Dereferencing Addresses
Up to this point we know how to operate with data and can write complex programs using conditional jumps. But we know that data is stored mostly in the RAM. How do we fetch it from there to our registers?
Imagine the RAM is one giant array. Each byte is a cell in this array. Therefore, each byte is found at a given index in this array. Indices start at 0, so the first byte is found at index 0, the third 3 at index 2 and so on.
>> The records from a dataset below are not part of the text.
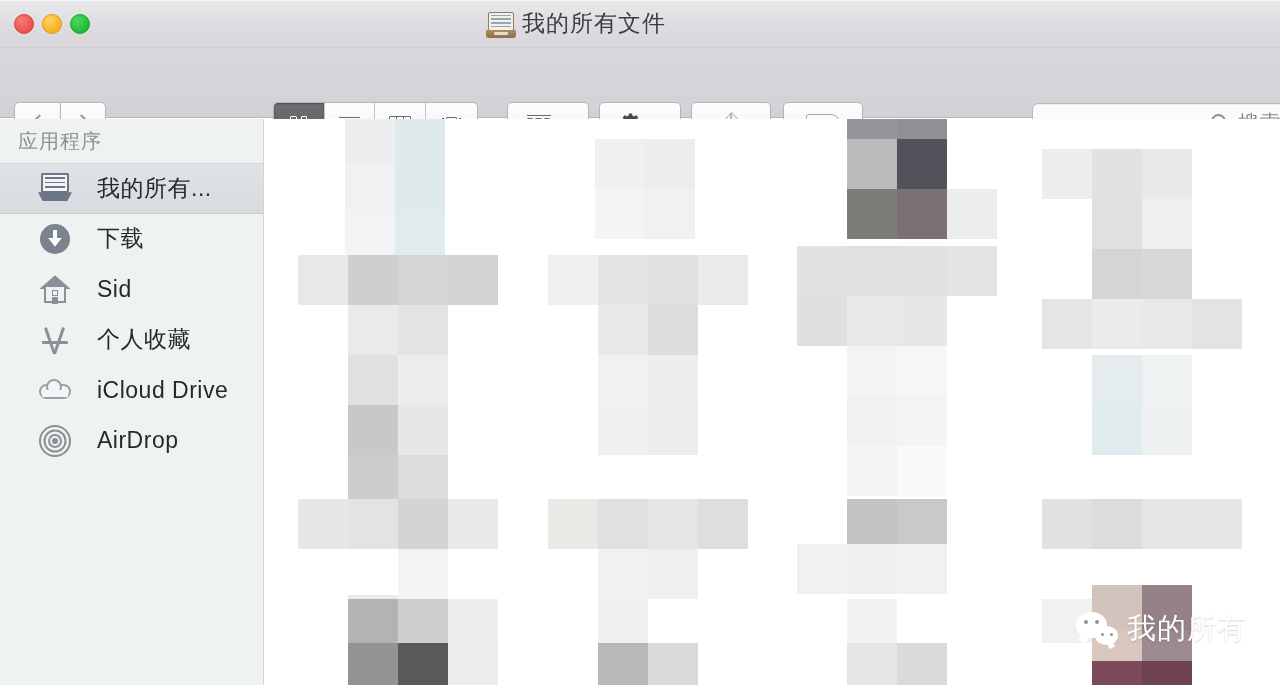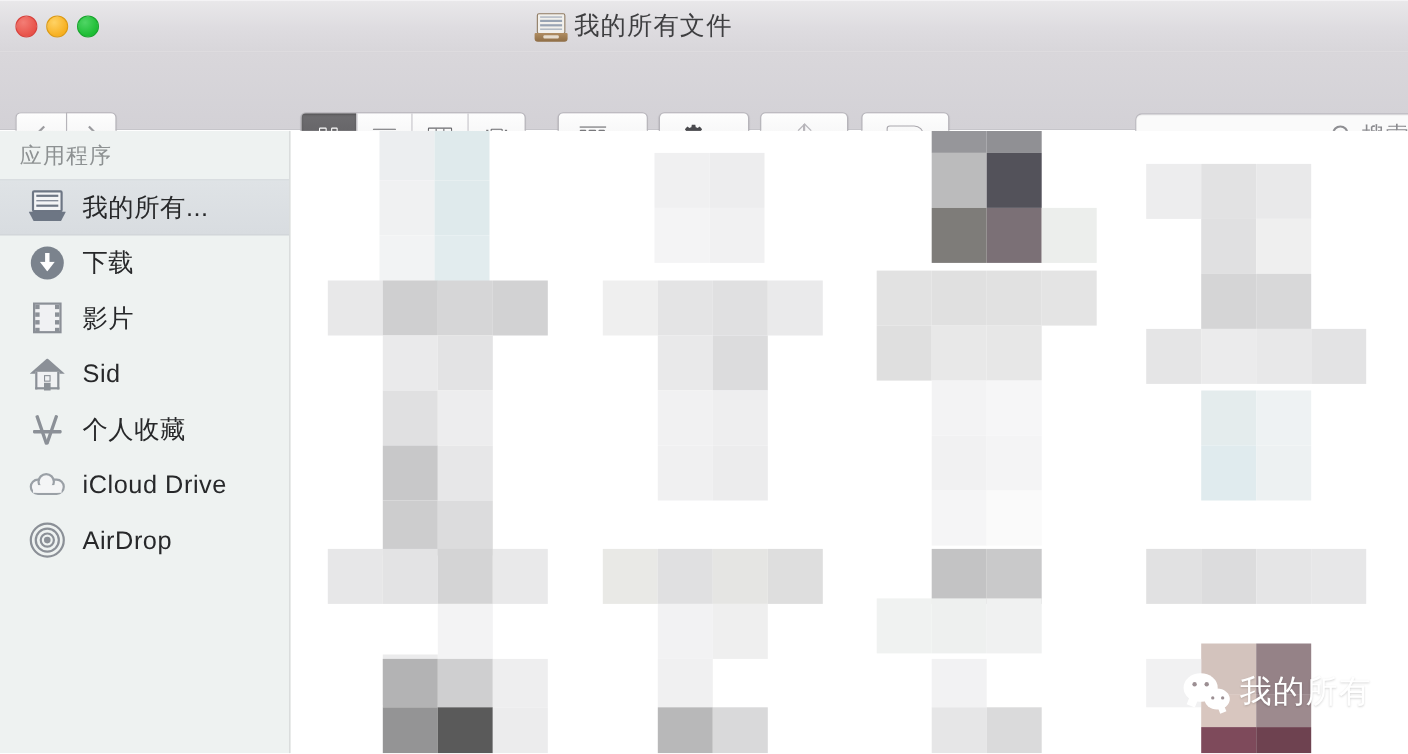--- a/index.html
+++ b/index.html
@@ -312,22 +312,22 @@
     padding-left: 18px;
     font-size: 20px;
     color: #8d9192;
     letter-spacing: 1px;
     box-sizing: border-box;
   }
   .sb-item {
     height: 50.5px;
     display: flex;
     align-items: center;
-    padding-left: 26px;
-    gap: 15px;
+    padding-left: 38px;
+    gap: 25px;
     box-sizing: border-box;
   }
   .sb-item.selected {
     background: linear-gradient(to bottom, #dfe3e6, #d8dce0);
     border-top: 1px solid #d0d5d9;
     border-bottom: 1px solid #c9ced3;
   }
   .sb-label {
     font-size: 23px;
     color: #27282a;
@@ -720,38 +720,20 @@
     <div class="sb-item">
       <span class="sb-icon sbi-down">
         <span class="circle"></span>
           <span class="stem"></span>
           <span class="head"></span>
       </span>
       <span class="sb-label">下载</span>
     </div>
 
 
-    <div class="sb-item">
-      <span class="sb-icon sbi-mov">
-        <span class="strip"></span>
-        <span class="perf l">
-            <i></i>
-            <i></i>
-            <i></i>
-            <i></i>
-          </span>
-        <span class="perf r">
-            <i></i>
-            <i></i>
-            <i></i>
-            <i></i>
-          </span>
-      </span>
-      <span class="sb-label">影片</span>
-    </div>
 
     <div class="sb-item">
       <span class="sb-icon sbi-home">
         <span class="roof"></span>
           <span class="walls"></span>
           <span class="win"></span>
           <span class="door"></span>
       </span>
       <span class="sb-label">Sid</span>
     </div>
These indices are also called memory addresses, or simply addresses.
In order to load data from the RAM into our registers or vice-versa, we need to specify the CPU which RAM address to access.
This is called dereferencing that address.
Syntactically, this is very easy and is done by wrapping the address in []
.
The address can be either a raw number, or a register, or an expression:
mov rax, [0xdeadbeef] ; load 8 bytes from the address 0xdeadbeef into rax
mov bx, [0xdeadbeef] ; load 2 bytes from the address 0xdeadbeef into bx
mov [0xdeadbeef], ecx ; store 4 bytes from ecx at the address 0xdeadbeef
Notice that the number of bytes that are transferred between the RAM and registers is given by the size of the register.
But what happens when we don't use a register?
The code below is incorrect because it is impossible to tell how many bytes to use to write 0x69.
We could write it using one byte of course, but what if we wanted to write it on 4 bytes and store [ 0x00 | 0x00 | 0x00 | 0x69 ]
?
To eliminate such ambiguities, we must specify the number of bytes that we want to write to the RAM:
mov [0xdeadbeef], byte 0x2 ; writes 1 byte
mov [0xdeadbeef], word 0x2 ; writes 2 bytes: 0x00 and 0x02
mov [0xdeadbeef], dword 0x2 ; writes 4 bytes
mov [0xdeadbeef], qword 0x2 ; writes 8 bytes
Instead of a hardcoded value, we can express addresses as complex expressions which the CPU computes for us.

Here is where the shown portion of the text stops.